WORK TO BE COMPLETED — Look through the records below and say how many lines include "tbody". Give only that number.

(Saved entries)
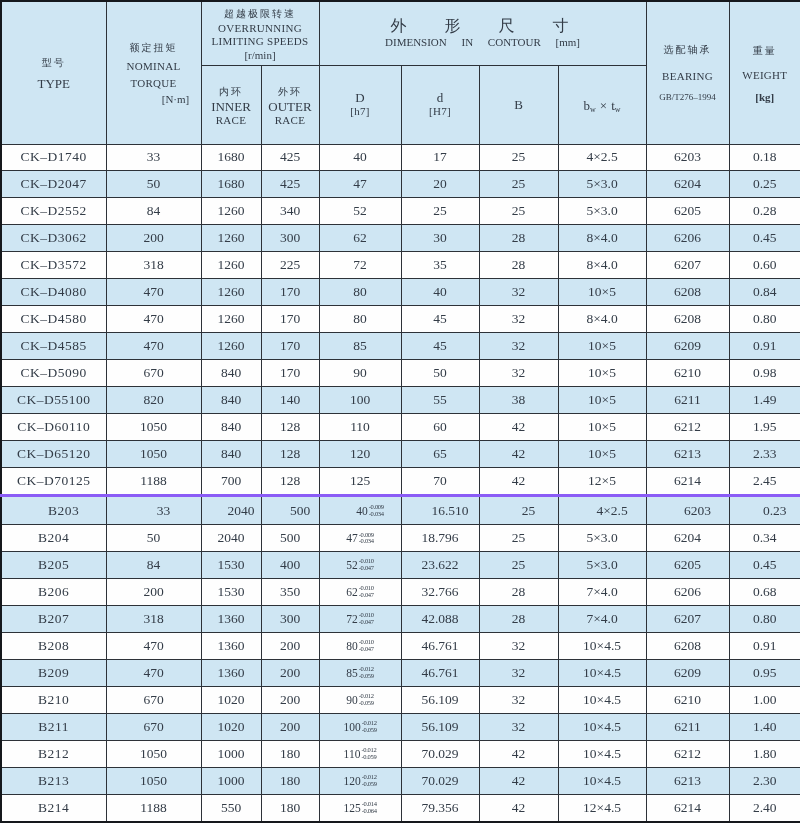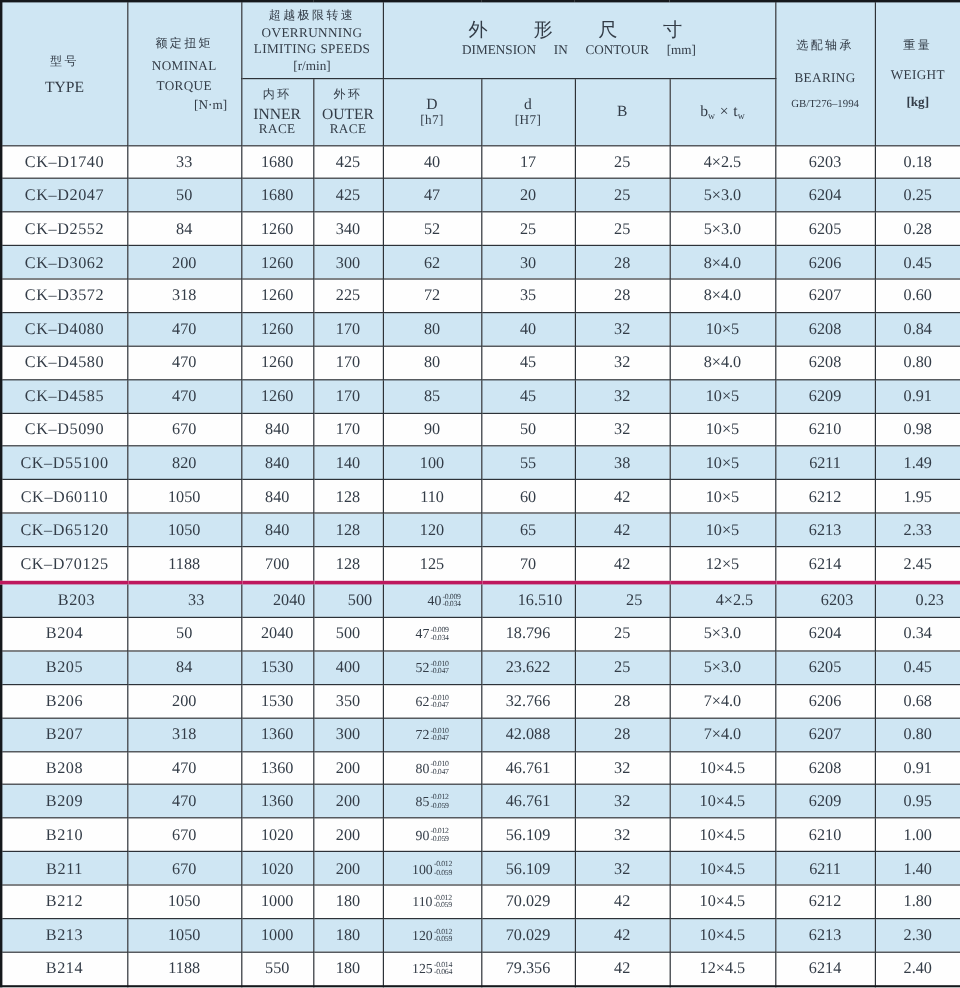--- a/index.html
+++ b/index.html
@@ -11,24 +11,24 @@
     color:#333c47;background:#fff;
   }
   table.spec{border:2px solid #15181c;}
   th,td{
     border:1px solid #2d3238;
     text-align:center;vertical-align:middle;
     padding:0;overflow:hidden;
   }
   thead th{background:#cfe6f3;font-weight:normal;}
   thead tr.h1{height:64px;}
-  thead tr.h2{height:56px;}
+  thead tr.h2{height:79px;}
   tbody td{font-size:13.5px;background:#fefefe;}
   tbody tr.alt td{background:#cfe6f3;}
-  tbody tr.section-start td{border-top:3px solid #be185d;padding-left:20px;}
+  tbody tr.section-start td{border-top:3px solid #8b5cf6;padding-left:20px;}
   .cn{font-size:10px;letter-spacing:2px;line-height:17px;}
   .en{font-size:11px;line-height:13px;letter-spacing:0.3px;}
   .unit{font-size:11px;line-height:14px;}
   .cn-wide{font-size:16px;word-spacing:22px;letter-spacing:6px;line-height:18px;}
   .en-wide{font-size:11px;word-spacing:12px;line-height:15px;}
   .big{font-size:13px;line-height:14px;}
   .std{font-size:9px;line-height:13px;}
   .sub{font-size:8px;vertical-align:-2px;}
   td.cell-type{font-size:13.5px;letter-spacing:0.5px;}
   .dbase{font-size:11.5px;}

OUTPUT OF THE EXERCISE — 4